Publication year - 2007
Publication title -
fems microbiology letters
Language(s) - English
Resource type - Journals
SCImago Journal Rank - 0.899
H-Index - 151
eISSN - 1574-6968
pISSN - 0378-1097
DOI - 10.1111/j.1574-6968.2006.00526.x
Subject(s) - biology , gene , pathogen , genetics , virulence , plasmid , genome , horizontal gene transfer , mutant , niche , human pathogen , ecology
The evolution of bacterial pathogens from nonpathogenic ancestors is marked principally by the acquisition of virulence gene clusters on plasmids and pathogenicity islands via horizontal gene transfer. The flip side of this evolutionary force is the equally important adaptation of the newly minted pathogen to its new host niche. Pathoadaptive mutations take the form of modification of gene expression such that the pathogen is better fit to survive within the new niche.

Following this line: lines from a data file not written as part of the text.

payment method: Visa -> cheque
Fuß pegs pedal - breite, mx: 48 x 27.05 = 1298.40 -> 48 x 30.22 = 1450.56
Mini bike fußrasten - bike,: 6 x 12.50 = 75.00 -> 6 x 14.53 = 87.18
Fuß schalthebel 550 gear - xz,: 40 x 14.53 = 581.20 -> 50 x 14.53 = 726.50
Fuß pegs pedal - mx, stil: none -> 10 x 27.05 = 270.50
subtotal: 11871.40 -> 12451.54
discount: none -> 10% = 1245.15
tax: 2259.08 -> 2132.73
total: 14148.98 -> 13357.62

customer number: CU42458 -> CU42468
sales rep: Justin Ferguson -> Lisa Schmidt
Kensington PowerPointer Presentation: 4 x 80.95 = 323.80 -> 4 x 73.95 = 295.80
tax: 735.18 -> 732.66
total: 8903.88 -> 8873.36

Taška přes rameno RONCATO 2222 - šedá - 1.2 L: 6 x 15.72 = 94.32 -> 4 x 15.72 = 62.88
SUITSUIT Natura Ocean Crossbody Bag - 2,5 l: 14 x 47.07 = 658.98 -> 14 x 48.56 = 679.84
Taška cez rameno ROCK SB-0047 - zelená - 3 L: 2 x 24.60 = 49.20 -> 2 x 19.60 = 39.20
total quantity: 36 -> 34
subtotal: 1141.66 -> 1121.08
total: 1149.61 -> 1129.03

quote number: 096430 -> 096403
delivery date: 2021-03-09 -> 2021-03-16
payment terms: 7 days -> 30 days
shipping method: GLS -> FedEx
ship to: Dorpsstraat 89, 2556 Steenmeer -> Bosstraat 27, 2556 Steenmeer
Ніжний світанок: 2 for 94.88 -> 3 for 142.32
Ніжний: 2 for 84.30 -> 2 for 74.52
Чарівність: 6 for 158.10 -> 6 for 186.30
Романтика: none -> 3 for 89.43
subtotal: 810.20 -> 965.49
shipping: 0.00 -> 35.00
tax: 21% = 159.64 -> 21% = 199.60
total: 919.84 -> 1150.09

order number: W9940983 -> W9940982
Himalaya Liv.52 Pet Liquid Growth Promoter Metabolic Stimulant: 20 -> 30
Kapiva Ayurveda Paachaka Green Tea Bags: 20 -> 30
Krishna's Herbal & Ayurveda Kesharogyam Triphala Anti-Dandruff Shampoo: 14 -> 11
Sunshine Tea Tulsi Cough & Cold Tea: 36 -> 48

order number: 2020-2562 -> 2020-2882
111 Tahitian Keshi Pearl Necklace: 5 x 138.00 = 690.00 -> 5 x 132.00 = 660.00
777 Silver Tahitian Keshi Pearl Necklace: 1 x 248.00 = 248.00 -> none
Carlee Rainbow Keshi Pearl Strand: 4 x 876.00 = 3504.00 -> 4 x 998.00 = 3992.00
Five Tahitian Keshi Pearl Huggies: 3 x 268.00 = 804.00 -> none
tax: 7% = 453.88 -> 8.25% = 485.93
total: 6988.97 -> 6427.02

This mini‐review describes the concept of pathoadaptation by loss of gene function. In this process, genes that are no longer compatible with the novel lifestyle of the pathogen are selectively inactivated either by point mutation, insertion, or deletion. These genes are called ‘antivirulence genes’. Selective pressure sometimes leads to the deletion of large regions of the genome that contain antivirulence genes generating ‘black holes’ in the pathogen genome. Inactivation of antivirulence genes leads to a pathogen that is highly adapted to its host niche. Identification of antivirulence genes for a particular pathogen can lead to a better understanding of how it became a pathogen and the types of genetic traits that need to be silenced in order for the pathogen to colonize its new host niche successfully.